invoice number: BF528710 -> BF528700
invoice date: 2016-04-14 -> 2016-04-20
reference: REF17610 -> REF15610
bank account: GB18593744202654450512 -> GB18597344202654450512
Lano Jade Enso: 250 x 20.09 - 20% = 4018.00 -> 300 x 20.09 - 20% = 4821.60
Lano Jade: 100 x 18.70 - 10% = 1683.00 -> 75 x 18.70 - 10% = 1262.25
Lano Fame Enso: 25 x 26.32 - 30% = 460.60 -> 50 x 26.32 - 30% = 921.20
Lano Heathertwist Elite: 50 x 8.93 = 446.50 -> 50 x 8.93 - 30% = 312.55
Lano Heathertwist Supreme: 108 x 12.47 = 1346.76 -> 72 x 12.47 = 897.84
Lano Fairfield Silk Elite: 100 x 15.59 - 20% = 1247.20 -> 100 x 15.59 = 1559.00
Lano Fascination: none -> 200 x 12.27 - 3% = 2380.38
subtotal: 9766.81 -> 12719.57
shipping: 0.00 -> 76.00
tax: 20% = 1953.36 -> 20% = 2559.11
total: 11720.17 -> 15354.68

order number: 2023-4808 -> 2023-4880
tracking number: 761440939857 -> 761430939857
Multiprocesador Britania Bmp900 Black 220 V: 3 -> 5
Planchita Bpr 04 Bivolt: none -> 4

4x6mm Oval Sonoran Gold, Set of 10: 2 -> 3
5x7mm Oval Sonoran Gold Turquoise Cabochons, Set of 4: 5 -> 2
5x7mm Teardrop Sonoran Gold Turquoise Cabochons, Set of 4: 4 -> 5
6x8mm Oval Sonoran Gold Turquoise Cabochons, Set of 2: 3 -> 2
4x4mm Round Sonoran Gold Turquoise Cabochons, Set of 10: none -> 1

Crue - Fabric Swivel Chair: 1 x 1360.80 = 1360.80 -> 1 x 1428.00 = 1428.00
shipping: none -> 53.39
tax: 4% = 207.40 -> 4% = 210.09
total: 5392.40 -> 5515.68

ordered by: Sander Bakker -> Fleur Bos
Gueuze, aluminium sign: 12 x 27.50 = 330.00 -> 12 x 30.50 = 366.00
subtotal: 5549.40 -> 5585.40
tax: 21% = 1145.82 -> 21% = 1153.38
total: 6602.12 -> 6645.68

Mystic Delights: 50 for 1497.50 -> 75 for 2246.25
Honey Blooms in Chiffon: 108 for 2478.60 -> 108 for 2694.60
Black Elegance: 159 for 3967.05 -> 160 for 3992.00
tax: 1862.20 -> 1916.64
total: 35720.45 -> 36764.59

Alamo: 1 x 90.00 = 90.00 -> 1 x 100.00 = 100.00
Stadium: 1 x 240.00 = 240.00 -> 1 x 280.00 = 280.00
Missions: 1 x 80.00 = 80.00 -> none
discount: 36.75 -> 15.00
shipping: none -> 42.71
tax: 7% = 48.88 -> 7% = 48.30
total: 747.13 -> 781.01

_Exercise_
Take from the material above the lines running from the one with "Lano Fame Enso: 25" through the one with "Lano Fairfield Silk", and repeat them exactly, with nothing else.

_Result_
Lano Fame Enso: 25 x 26.32 - 30% = 460.60 -> 50 x 26.32 - 30% = 921.20
Lano Heathertwist Elite: 50 x 8.93 = 446.50 -> 50 x 8.93 - 30% = 312.55
Lano Heathertwist Supreme: 108 x 12.47 = 1346.76 -> 72 x 12.47 = 897.84
Lano Fairfield Silk Elite: 100 x 15.59 - 20% = 1247.20 -> 100 x 15.59 = 1559.00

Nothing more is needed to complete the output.